What are the limitations of Medallion architecture in very large organizations?
Can lead to duplication, unclear ownership, and over-layering if not governed properly.
How would you design a Lakehouse for both BI and ML workloads without conflicts?
Separate compute, shared Delta tables, and workload-specific clusters.
Why is schema-on-read risky in large-scale systems?
Leads to inconsistent interpretations and late detection of data quality issues.
What happens if your Bronze layer becomes corrupted?
Re-ingestion required; highlights importance of immutability and backup.
How do you enforce consistency across multiple pipelines writing to the same table?
Use Delta transactions + standardized write patterns + governance controls.
What happens internally when a Delta table grows to millions of files?
Metadata overhead increases; query planning slows; requires compaction + checkpointing.
Why can VACUUM be dangerous in production?
It permanently deletes data, breaking time travel and recovery options.
How would you debug a corrupted Delta table?

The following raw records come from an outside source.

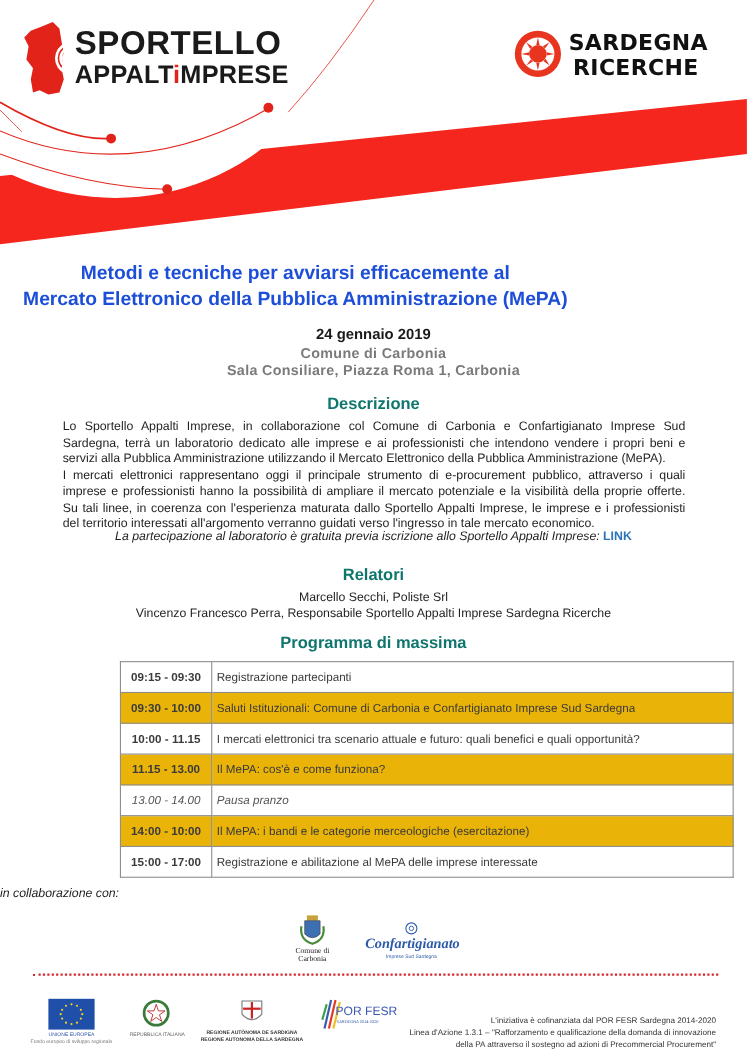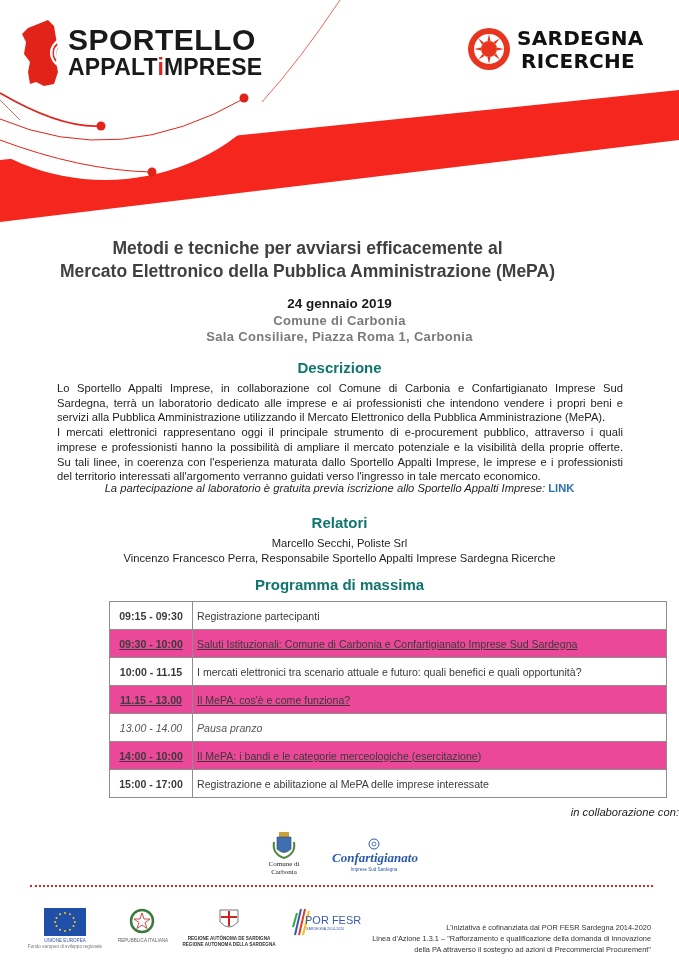--- a/index.html
+++ b/index.html
@@ -18,7 +18,7 @@
   .logo-sardegna .t2 { top: 25px; left: 56px; }
 
   
-  .title { position: absolute; left: 0; width: 537px; text-align: center; color: #404040; font-weight: bold; font-size: 17.5px; line-height: 24px; padding-left: 39px; }
+  .title { position: absolute; left: 0; width: 537px; text-align: center; color: #1d4ed8; font-weight: bold; font-size: 17.5px; line-height: 24px; }
   .center { position: absolute; left: 0; width: 679px; text-align: center; }
   .date { top: 296px; font-size: 13.5px; font-weight: bold; color: #1a1a1a; }
   .place1 { top: 313px; font-size: 13px; font-weight: bold; color: #7a7a7a; letter-spacing: 0.3px; }

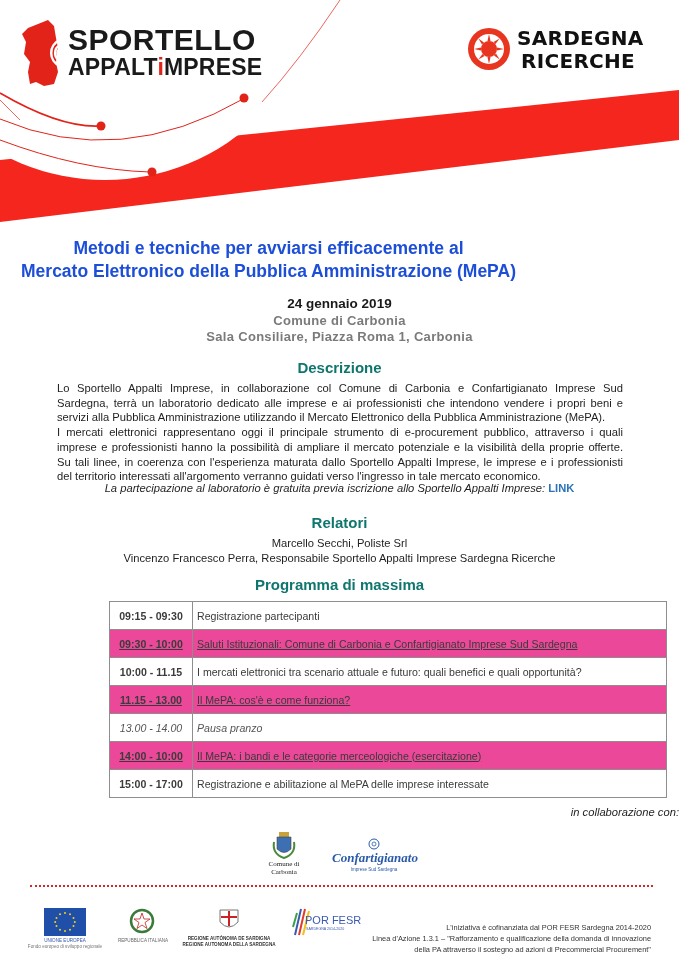--- a/index.html
+++ b/index.html
@@ -37,7 +37,7 @@
   table.prog { position: absolute; left: 109px; top: 601px; width: 558px; border-collapse: collapse; font-size: 10.6px; color: #3a3a3a; }
   table.prog td { border: 1.5px solid #8e8e8e; height: 27px; padding: 0 4px; }
   table.prog td.time { width: 74px; text-align: center; font-weight: bold; color: #3b3b3b; }
-  table.prog tr.alt td { background: #ec4899; text-decoration: underline; }
+  table.prog tr.alt td { background: #eab308; }
   table.prog tr.break td { font-style: italic; font-weight: normal; color: #555; }
 
   .collab { position: absolute; left: 0; width: 679px; text-align: right; top: 806px; font-size: 11.2px; font-style: italic; color: #1e1e1e; }

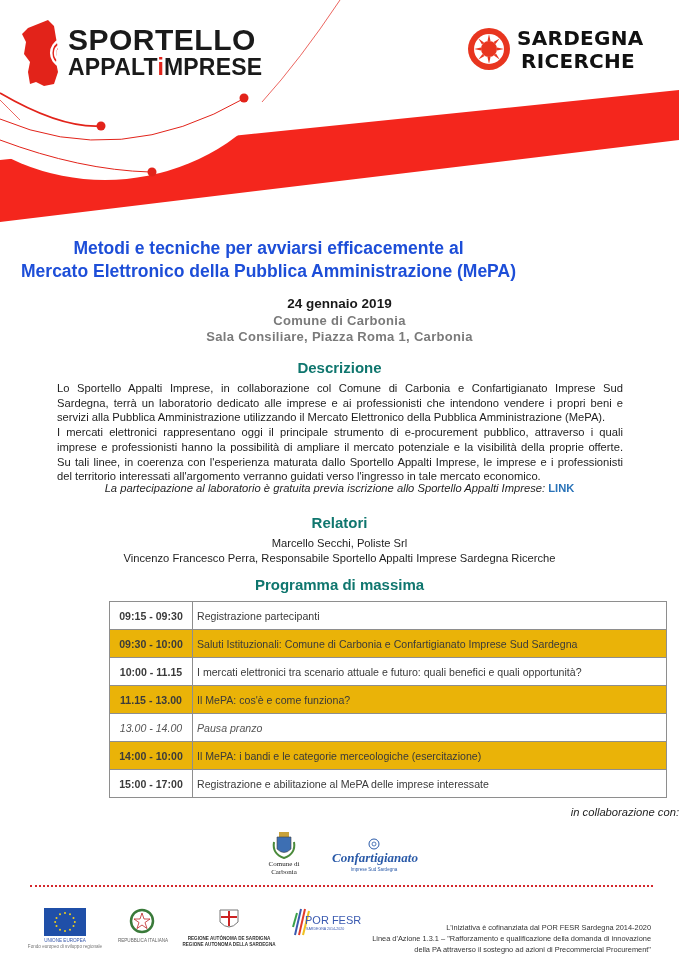--- a/index.html
+++ b/index.html
@@ -40,7 +40,7 @@
   table.prog tr.alt td { background: #eab308; }
   table.prog tr.break td { font-style: italic; font-weight: normal; color: #555; }
 
-  .collab { position: absolute; left: 0; width: 679px; text-align: right; top: 806px; font-size: 11.2px; font-style: italic; color: #1e1e1e; }
+  .collab { position: absolute; left: 0; width: 679px; text-align: left; top: 806px; font-size: 11.2px; font-style: italic; color: #1e1e1e; }
 
   .dotted { position: absolute; left: 30px; width: 623px; top: 885px; height: 0; border-top: 2.5px dotted #d4282d; }
 

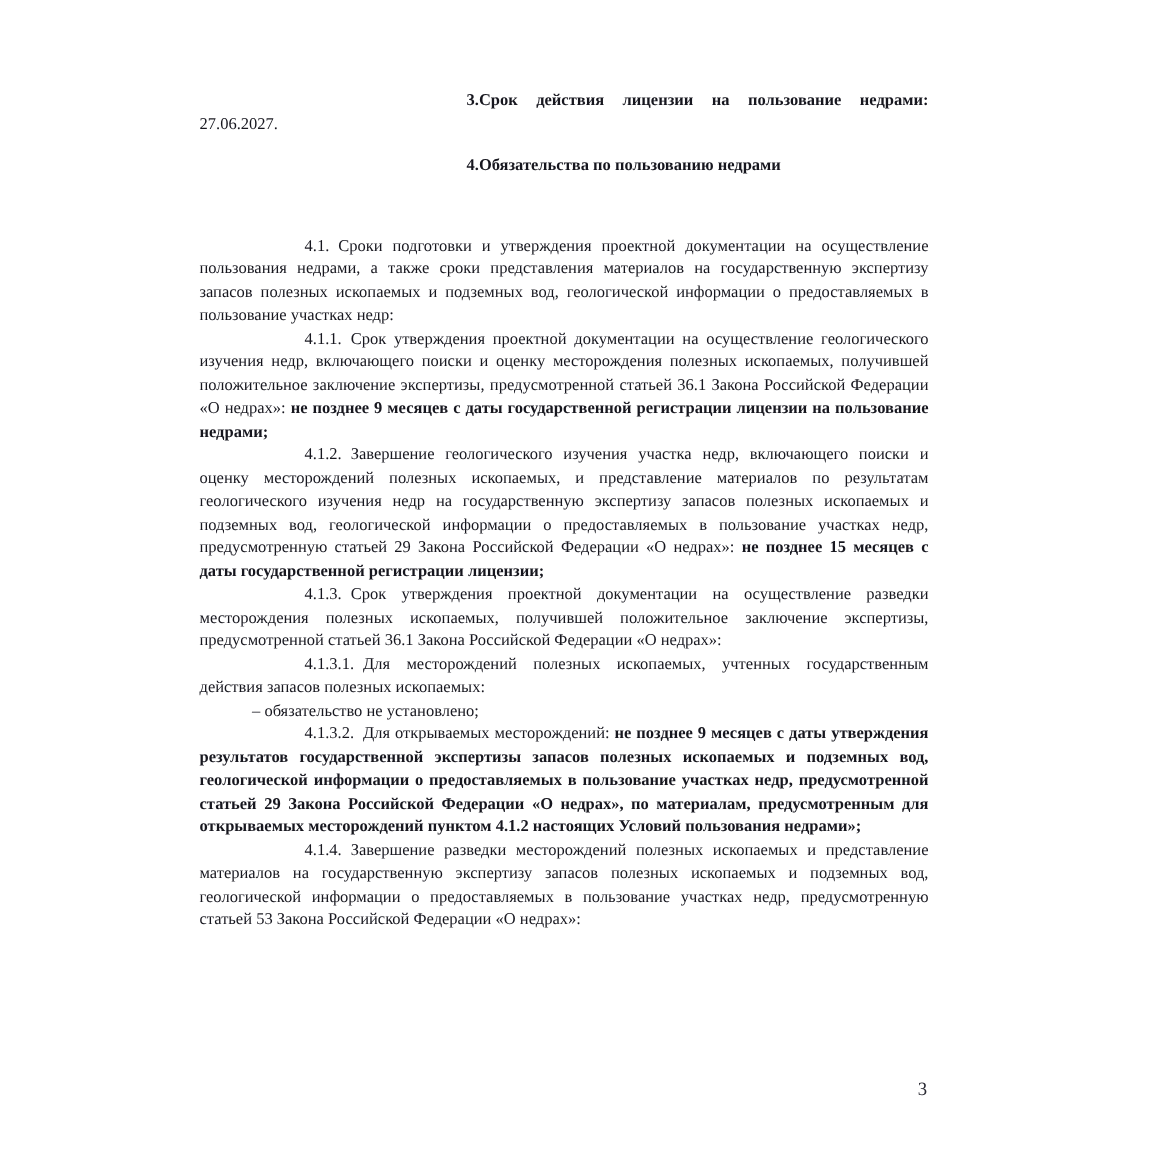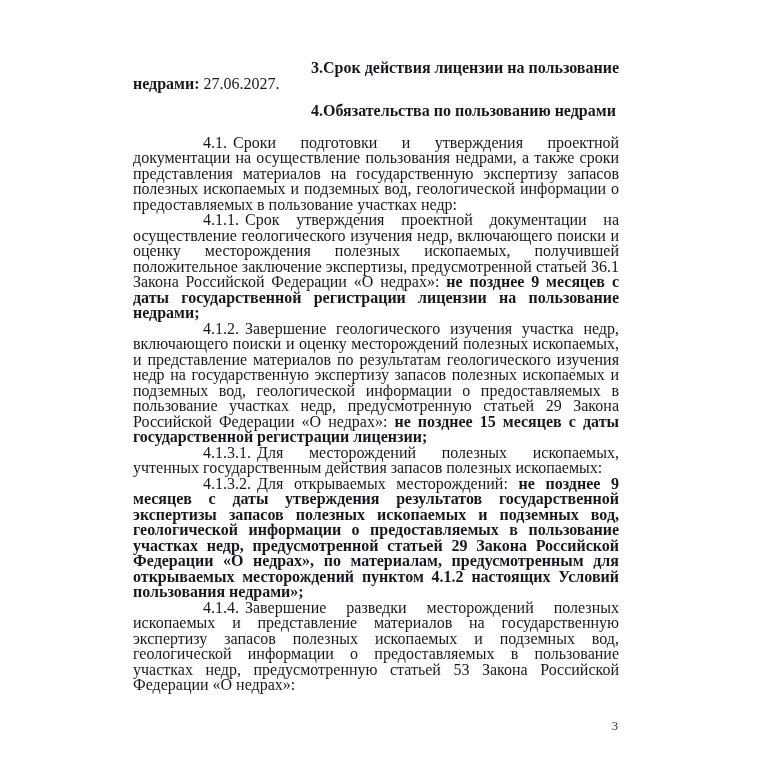--- a/index.html
+++ b/index.html
@@ -19,7 +19,7 @@
   }
   .textblock p{
     margin:0;
-    font-size:16px;
+    font-size:11px;
     line-height:15.5px;
     text-align:justify;
     text-justify:inter-word;

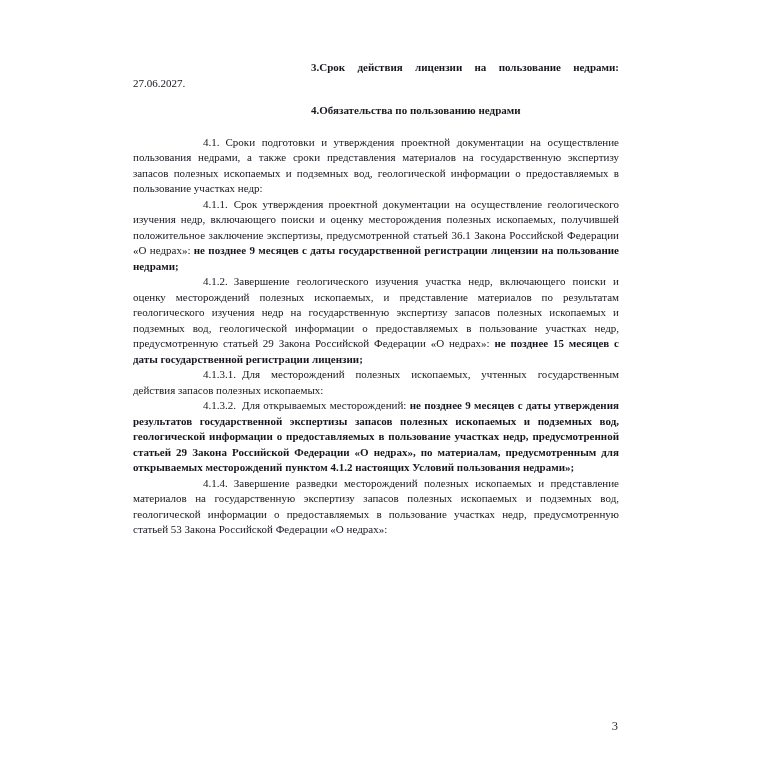--- a/index.html
+++ b/index.html
@@ -33,7 +33,7 @@
     min-width:33px;
     font-weight:bold;
   }
-  p.item.gap-after{margin-bottom:16px;}
+  p.item.gap-after{margin-bottom:38px;}
   p.para{text-indent:35px;}
   p.para .num{
     display:inline-block;

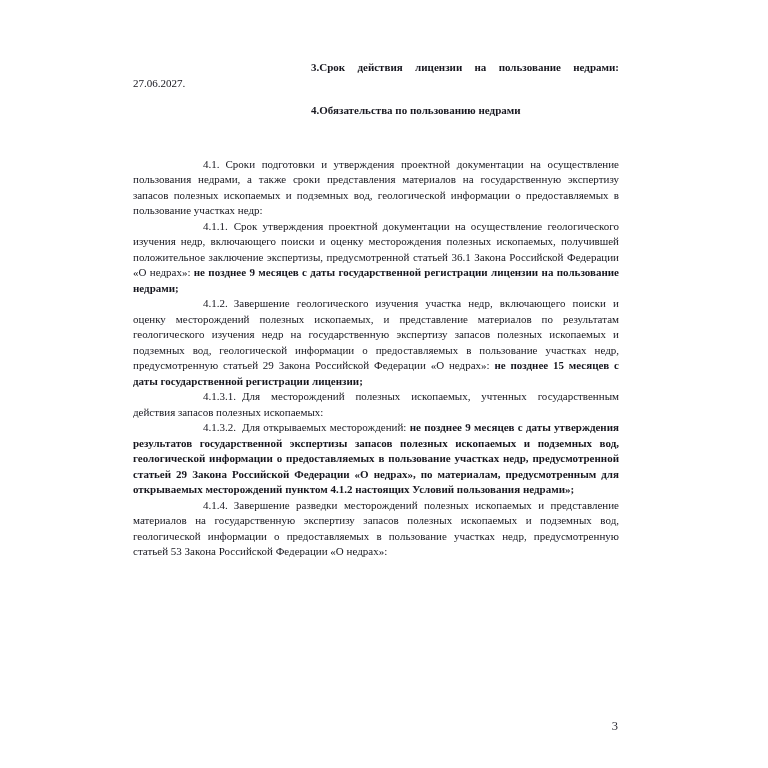--- a/index.html
+++ b/index.html
@@ -63,6 +63,7 @@
       <p class="para"><span class="num">4.1.</span><span class="seg">Сроки подготовки и утверждения проектной документации на осуществление пользования недрами, а также сроки представления материалов на государственную экспертизу запасов полезных ископаемых и подземных вод, геологической информации о предоставляемых в пользование участках недр:</span></p>
       <p class="para"><span class="num">4.1.1.</span><span class="seg">Срок утверждения проектной документации на осуществление геологического изучения недр, включающего поиски и оценку месторождения полезных ископаемых, получившей положительное заключение экспертизы, предусмотренной статьей 36.1 Закона Российской Федерации «О недрах»: </span><span class="seg-b">не позднее 9 месяцев с даты государственной регистрации лицензии на пользование недрами;</span></p>
       <p class="para"><span class="num">4.1.2.</span><span class="seg">Завершение геологического изучения участка недр, включающего поиски и оценку месторождений полезных ископаемых, и представление материалов по результатам геологического изучения недр на государственную экспертизу запасов полезных ископаемых и подземных вод, геологической информации о предоставляемых в пользование участках недр, предусмотренную статьей 29 Закона Российской Федерации «О недрах»: </span><span class="seg-b">не позднее 15 месяцев с даты государственной регистрации лицензии;</span></p>
+      <p class="para"><span class="num">4.1.3.</span><span class="seg">Срок утверждения проектной документации на осуществление разведки месторождения полезных ископаемых, получившей положительное заключение экспертизы, предусмотренной статьей 36.1 Закона Российской Федерации «О недрах»:</span></p>
       <p class="para"><span class="num">4.1.3.1.</span><span class="seg">Для месторождений полезных ископаемых, учтенных государственным действия запасов полезных ископаемых:</span></p>
       <p class="para"><span class="num">4.1.3.2.</span><span class="seg">Для открываемых месторождений: </span><span class="seg-b">не позднее 9 месяцев с даты утверждения результатов государственной экспертизы запасов полезных ископаемых и подземных вод, геологической информации о предоставляемых в пользование участках недр, предусмотренной статьей 29 Закона Российской Федерации «О недрах», по материалам, предусмотренным для открываемых месторождений пунктом 4.1.2 настоящих Условий пользования недрами»;</span></p>
       <p class="para"><span class="num">4.1.4.</span><span class="seg">Завершение разведки месторождений полезных ископаемых и представление материалов на государственную экспертизу запасов полезных ископаемых и подземных вод, геологической информации о предоставляемых в пользование участках недр, предусмотренную статьей 53 Закона Российской Федерации «О недрах»:</span></p>

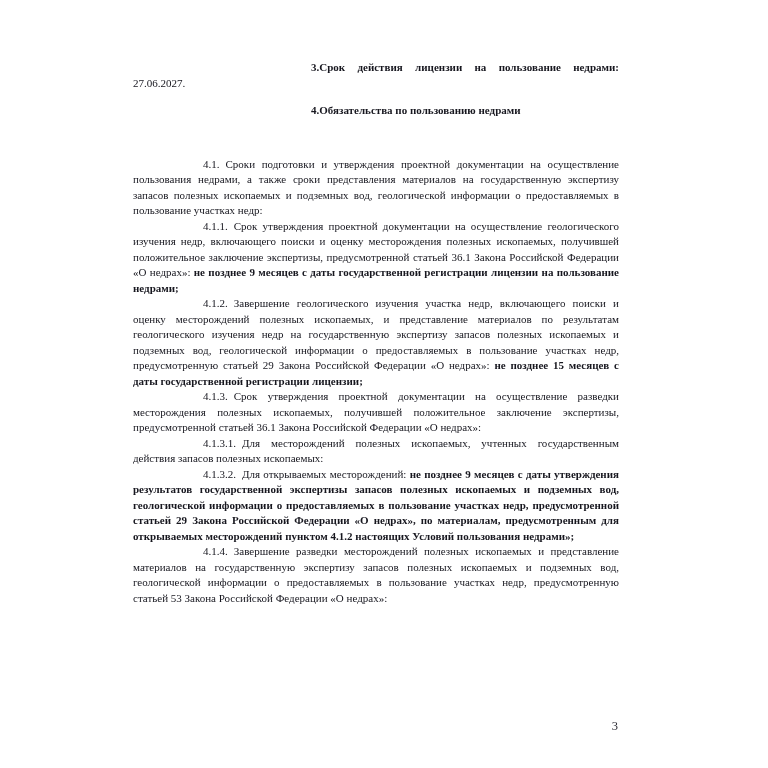--- a/index.html
+++ b/index.html
@@ -65,6 +65,7 @@
       <p class="para"><span class="num">4.1.2.</span><span class="seg">Завершение геологического изучения участка недр, включающего поиски и оценку месторождений полезных ископаемых, и представление материалов по результатам геологического изучения недр на государственную экспертизу запасов полезных ископаемых и подземных вод, геологической информации о предоставляемых в пользование участках недр, предусмотренную статьей 29 Закона Российской Федерации «О недрах»: </span><span class="seg-b">не позднее 15 месяцев с даты государственной регистрации лицензии;</span></p>
       <p class="para"><span class="num">4.1.3.</span><span class="seg">Срок утверждения проектной документации на осуществление разведки месторождения полезных ископаемых, получившей положительное заключение экспертизы, предусмотренной статьей 36.1 Закона Российской Федерации «О недрах»:</span></p>
       <p class="para"><span class="num">4.1.3.1.</span><span class="seg">Для месторождений полезных ископаемых, учтенных государственным действия запасов полезных ископаемых:</span></p>
+      <p class="dash"><span class="seg">– обязательство не установлено;</span></p>
       <p class="para"><span class="num">4.1.3.2.</span><span class="seg">Для открываемых месторождений: </span><span class="seg-b">не позднее 9 месяцев с даты утверждения результатов государственной экспертизы запасов полезных ископаемых и подземных вод, геологической информации о предоставляемых в пользование участках недр, предусмотренной статьей 29 Закона Российской Федерации «О недрах», по материалам, предусмотренным для открываемых месторождений пунктом 4.1.2 настоящих Условий пользования недрами»;</span></p>
       <p class="para"><span class="num">4.1.4.</span><span class="seg">Завершение разведки месторождений полезных ископаемых и представление материалов на государственную экспертизу запасов полезных ископаемых и подземных вод, геологической информации о предоставляемых в пользование участках недр, предусмотренную статьей 53 Закона Российской Федерации «О недрах»:</span></p>
     </div>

Inspect _delta_log, check last valid version, restore via time travel.
Why might MERGE operations become slow at scale?
Large shuffles, file rewrites, and lack of partition pruning.
What’s the tradeoff between frequent OPTIMIZE vs infrequent OPTIMIZE?
Frequent = better performance but higher cost; infrequent = cheaper but slower queries.
Why does increasing cluster size not always improve performance?
Bottlenecks like skew, shuffle, or I/O may dominate.
What is the impact of too many partitions in a job?
Task overhead increases → slower execution.
How does Spark decide task distribution across nodes?
Based on partitions and cluster resources.
Why can caching sometimes make jobs slower?
Memory pressure → spills to disk → worse performance.
What is a “stage retry” and why does it happen?
Spark retries failed stages due to task failures or node issues.
Why is “exactly-once” difficult to guarantee in distributed systems?
Network failures, retries, and duplicate events complicate guarantees.
How would you design a streaming pipeline that can handle sudden spikes in data?
Auto-scaling clusters + buffering + backpressure handling.
What happens if checkpoint data is lost?
Pipeline loses state → risk of duplicates or data loss.
Why should streaming pipelines avoid heavy transformations?
Increases latency and resource usage.
How do you ensure ordering of events in streaming systems?
Use event-time processing + watermarking (with limitations).
How do you design tables for both analytics and operational queries?
Separate workloads or optimize with partitioning + indexing strategies.
Why is denormalization common in analytics systems?
Reduces joins → improves query performance.
What is the risk of over-normalization in a Lakehouse?
Increased joins → poor performance.
How do you handle slowly changing dimensions efficiently?
Use MERGE with versioning logic.